Richardton ethanol plant struggles financiallyBISMARCK (AP) — A financial report filed with the Securities and Exchange Commission shows the Red Trail Energy ethanol plant in Richardton lost $5.4 million last year.
BISMARCK (AP) — A financial report filed with the Securities and Exchange Commission shows the Red Trail Energy ethanol plant in Richardton lost $5.4 million last year.
The report cites lower demand nationwide, saying about 20 percent of domestic ethanol production has been shut down since March.
Red Trail Board Chairman Mike Appert said the Richardton plant’s primary lender, the First National Bank of Omaha, will allow the plant to forgo two payments on its principle in exchange for a higher interest rate on its debt.
Red Trail is not planning at this point to file for Chapter 11 bankruptcy, Appert said.
“We are evaluating, on an ongoing basis, the capacity at which to operate our plant, including possibly shutting down until margins improve,” Red Trail said in its financial report. “At this time, we believe that operating our plant, even at a reduced rate, is a more favorable option than shutting down.”
The plant opened in 2007. It produced nearly 55 million gallons of ethanol last year.

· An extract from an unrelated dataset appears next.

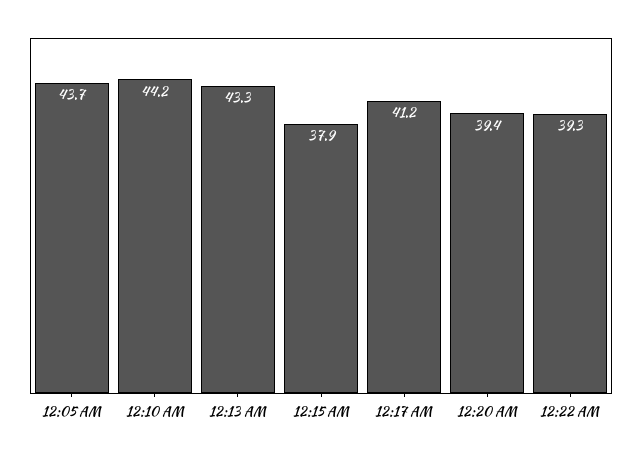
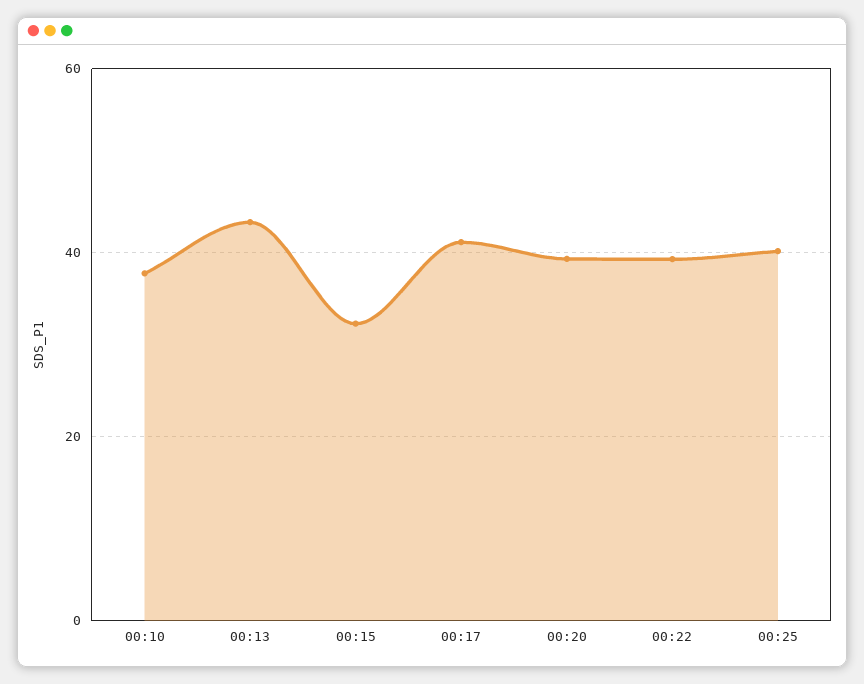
12:05 AM: 43.7 -> none
12:10 AM: 44.2 -> 38
12:15 AM: 37.9 -> 32
00:25: none -> 40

“It’s been ugly,” Appert said of the financial situation. The board met Thursday in Bismarck to discuss the company’s finances.
The first half of 2008 saw a $7.8 million gain for Red Trail as prices increased for corn and for ethanol, the financial report said. But corn prices fell during the last half of the year and Red Trail’s contracts with corn suppliers, which are based on fixed prices, suddenly were valued more than the price of corn, Appert said. It led to a $13.2 million loss.
“We anticipate that, unless market conditions improve, more plants will shut down or slow down which we believe should eventually lead to higher ethanol prices,” the company said in its report to the SEC.
Mick Miller, the president of Red Trail Energy, plans to resign from that job June 15. Appert said Miller’s decision to step down was a personal choice, unrelated to the financial status of the company. He said Miller plans to go into the ethanol business with his brother.
Miller will be succeeded by Gerald Bachmeier, the ethanol plant’s largest shareholder as well as the current manager of Red Trail’s management company, Minnesota-based Greenway Consulting.
Matt Hartwig, a spokesman for the Washington, D.C., based Renewable Fuel Association, said 24 of the 196 ethanol plants in the United States have stopped production due to the economic slump, after record ethanol industry growth over the past decade.
“We will produce more ethanol in 2009 than we did in 2008,” Hartwig said. “But the kind of growth we saw — that’s not necessarily sustainable in any industry in the long term.”